For decades, the pool of money that Minnesotans rely on for help after they lose their jobs had fallen below the U.S. Department of Labor's recommended levels, in some years dramatically below. Those are calculated based on how much money the state would need to pay out in one year of a recession. Such amounts can be staggering: Minnesota paid out $1.7 billion in unemployment benefits in 2009 alone.
Republicans at the Capitol this year have pushed hardest to give some of the $1.6 billion balance in the fund back to the employers who pay into it as a condition of extending benefits for 26 weeks for laid-off Iron Range miners.
While they've stirred DFLers' fury by linking the two provisions in one bill, both sides have agreed to a proposal to give businesses that pay into the fund a one-time credit of $258 million and grant future unemployment tax reductions when the fund balance rises above the federally recommended level.
It's a wonky discussion, with tongue-stumbling phrases like "average high-cost multiple." But beyond the partisan debate and bureaucratic jargon is one of the more serious problems that states around the country are reckoning with as they try to avoid the mistakes they made in the last economic downturn.

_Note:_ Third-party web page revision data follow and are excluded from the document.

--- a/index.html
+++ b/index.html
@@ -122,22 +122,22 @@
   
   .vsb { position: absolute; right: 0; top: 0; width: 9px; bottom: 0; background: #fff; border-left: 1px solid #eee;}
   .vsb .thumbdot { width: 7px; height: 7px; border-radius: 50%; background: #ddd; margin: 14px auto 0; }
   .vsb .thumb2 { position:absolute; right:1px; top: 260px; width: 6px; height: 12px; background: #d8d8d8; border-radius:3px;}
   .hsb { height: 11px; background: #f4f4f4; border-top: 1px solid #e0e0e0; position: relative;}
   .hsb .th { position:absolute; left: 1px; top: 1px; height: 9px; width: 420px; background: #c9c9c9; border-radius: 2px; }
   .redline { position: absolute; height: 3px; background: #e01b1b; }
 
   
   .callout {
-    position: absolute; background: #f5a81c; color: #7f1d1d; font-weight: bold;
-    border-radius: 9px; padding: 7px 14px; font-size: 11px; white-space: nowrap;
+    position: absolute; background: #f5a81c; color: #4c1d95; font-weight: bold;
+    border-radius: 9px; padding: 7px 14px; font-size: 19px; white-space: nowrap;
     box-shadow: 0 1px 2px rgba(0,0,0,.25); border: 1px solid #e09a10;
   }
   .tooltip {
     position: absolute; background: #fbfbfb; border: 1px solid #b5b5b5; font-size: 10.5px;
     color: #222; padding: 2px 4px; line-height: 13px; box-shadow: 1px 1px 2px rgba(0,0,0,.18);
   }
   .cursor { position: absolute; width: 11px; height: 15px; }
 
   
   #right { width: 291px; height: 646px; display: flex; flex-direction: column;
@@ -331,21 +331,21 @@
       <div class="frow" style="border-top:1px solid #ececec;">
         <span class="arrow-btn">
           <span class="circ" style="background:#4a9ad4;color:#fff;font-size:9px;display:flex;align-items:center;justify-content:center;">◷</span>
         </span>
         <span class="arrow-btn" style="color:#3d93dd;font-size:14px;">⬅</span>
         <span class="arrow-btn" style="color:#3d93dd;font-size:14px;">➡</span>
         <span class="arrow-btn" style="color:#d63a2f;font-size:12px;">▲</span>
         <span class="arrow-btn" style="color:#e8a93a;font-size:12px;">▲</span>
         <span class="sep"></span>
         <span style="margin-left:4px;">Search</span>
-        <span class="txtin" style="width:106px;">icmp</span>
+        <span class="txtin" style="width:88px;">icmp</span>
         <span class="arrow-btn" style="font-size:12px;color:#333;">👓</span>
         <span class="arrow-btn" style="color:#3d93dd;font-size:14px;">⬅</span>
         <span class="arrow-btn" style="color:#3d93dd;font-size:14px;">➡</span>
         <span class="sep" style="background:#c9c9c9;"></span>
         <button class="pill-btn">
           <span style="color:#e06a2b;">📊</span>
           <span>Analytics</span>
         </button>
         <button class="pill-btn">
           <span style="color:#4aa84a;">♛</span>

Some states have cut their unemployment benefits to shore up their funds; others are still in the red.
Forced to borrow
Minnesota and other states were forced to borrow money from the federal government because they didn't have enough in their funds to write unemployment checks. At the peak, Minnesota owed the federal government $776 million — and had to pay $18 million in interest, even after federal bailout legislation gave Minnesota a break on much of the borrowing costs.
It didn't surprise state officials. Nearly a decade before the last financial downturn, the state auditor warned that Minnesota could be forced to borrow money even in a mild recession like the one in the early 1990s.